Рекомендуем почитать
В Париже. Из писем домой

“Да, но и другие сидят и работают, и ими создается индустрия высокой марки, и опять обидно, что на лучших океанских пароходах, аэро и проч. будут и есть опять эти фокстроты, и пудры, и бесконечные биде.Культ женщины как вещи. Культ женщины как червивого сыра и устриц, – он доходит до того, что в моде сейчас некрасивые женщины, женщины под тухлый сыр, с худыми и длинными бедрами, безгрудые и беззубые, и с безобразно длинными руками, покрытые красными пятнами, женщины под Пикассо, женщины под негров, женщины под больничных, женщины под отбросы города”.


Том 2. Стихи. Переводы.

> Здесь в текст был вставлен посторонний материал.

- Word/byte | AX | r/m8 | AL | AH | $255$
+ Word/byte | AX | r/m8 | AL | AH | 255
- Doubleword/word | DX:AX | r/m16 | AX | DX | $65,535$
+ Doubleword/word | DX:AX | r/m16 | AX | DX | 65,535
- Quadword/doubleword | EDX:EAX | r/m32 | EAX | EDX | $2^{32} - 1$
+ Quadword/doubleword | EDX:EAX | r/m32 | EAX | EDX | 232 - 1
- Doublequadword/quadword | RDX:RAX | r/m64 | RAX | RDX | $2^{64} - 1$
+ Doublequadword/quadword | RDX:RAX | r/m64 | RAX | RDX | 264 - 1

Переписка

Межвоенный период творчества Льва Гомолицкого (1903–1988), в последние десятилетия жизни приобретшего известность в качестве польского писателя и литературоведа-русиста, оставался практически неизвестным. Данное издание, опирающееся на архивные материалы, обнаруженные в Польше, Чехии, России, США и Израиле, раскрывает прежде остававшуюся в тени грань облика писателя – большой свод его сочинений, созданных в 1920–30-е годы на Волыни и в Варшаве, когда он был русским поэтом и становился центральной фигурой эмигрантской литературной жизни.

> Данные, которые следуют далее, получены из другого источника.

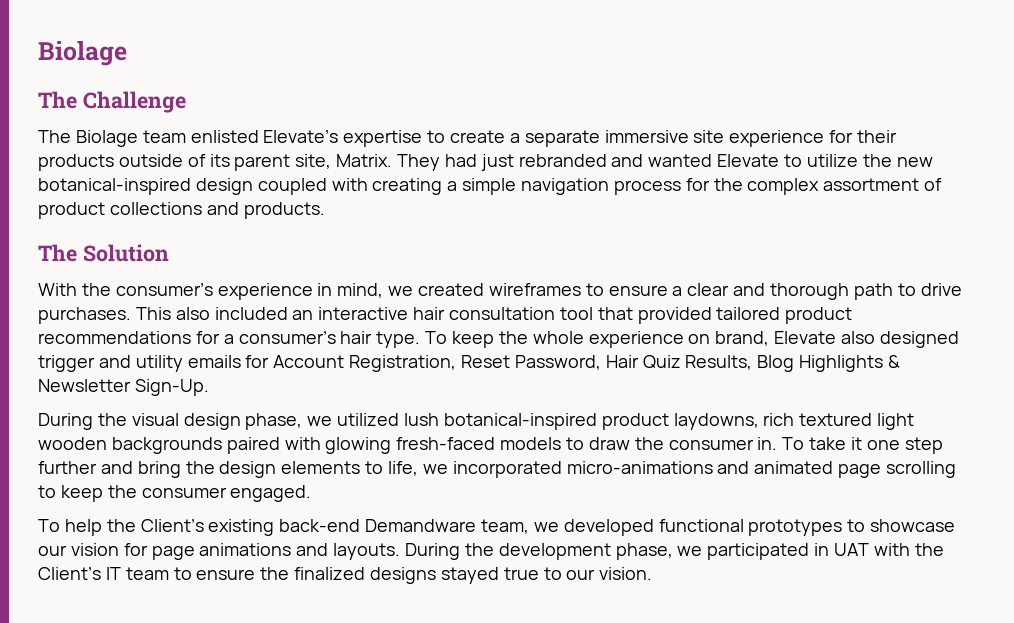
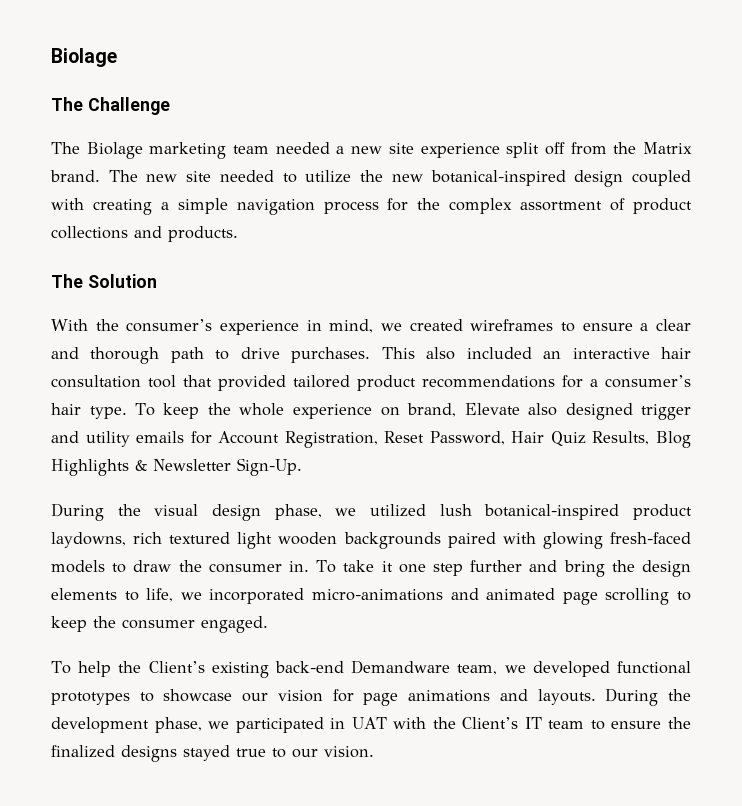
- The Biolage team enlisted Elevate’s expertise to create a separate immersive site experience for their products outside of its parent site, Matrix. They had just rebranded and wanted Elevate to utilize the new botanical-inspired design coupled with creating a simple navigation process for the complex assortment of product collections and products.
+ The Biolage marketing team needed a new site experience split off from the Matrix brand. The new site needed to utilize the new botanical-inspired design coupled with creating a simple navigation process for the complex assortment of product collections and products.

Письма Г.В. Иванова и И. В. Одоевцевой В.Ф. Маркову (1955-1958)

Настоящая публикация — корпус из 22 писем, где 21 принадлежит перу Георгия Владимировича Иванова и одно И.В. Одоевцевой, адресованы эмигранту «второй волны» Владимиру Федоровичу Маркову. Письма дополняют уже известные эпистолярные подборки относительно быта и творчества русских литераторов заграницей.Также в письмах последних лет жизни «первого поэта русской эмиграции» его молодому «заокеанскому» респонденту присутствуют малоизвестные факты биографии Георгия Иванова, как дореволюционного, так и эмигрантского периода его жизни и творчества.


Полное собрание сочинений и писем в 30 томах. Письма в 12 томах

Полное собрание писем Антона Павловича Чехова в двенадцати томах - первое научное издание литературного наследия великого русского писателя. Оно ставит перед собой задачу дать с исчерпывающей полнотой все, созданное Чеховым. При этом основные тексты произведений сопровождаются публикацией ранних редакций и вариантов. Серия сочинений представлена в восемнадцати томах. Письма Чехова представляют собой одно из самых значительных эпистолярных собраний в литературном наследии русских классиков. Всего сохранилось около 4400 писем, написанных в течение 29 лет - с 1875 по 1904 год.


Письма к С. В. Потресову, А. В. Амфитеатрову, М. В. Добужинскому, В. Ф. Маркову

В книге рассказывается история главного героя, который сталкивается с различными проблемами и препятствиями на протяжении всего своего путешествия. По пути он встречает множество второстепенных персонажей, которые играют важные роли в истории. Благодаря опыту главного героя книга исследует такие темы, как любовь, потеря, надежда и стойкость. По мере того, как главный герой преодолевает свои трудности, он усваивает ценные уроки жизни и растет как личность.


Письма к Лермонтову, упомянутые в «Деле о непозволительных стихах»

В книге рассказывается история главного героя, который сталкивается с различными проблемами и препятствиями на протяжении всего своего путешествия. По пути он встречает множество второстепенных персонажей, которые играют важные роли в истории. Благодаря опыту главного героя книга исследует такие темы, как любовь, потеря, надежда и стойкость. По мере того, как главный герой преодолевает свои трудности, он усваивает ценные уроки жизни и растет как личность.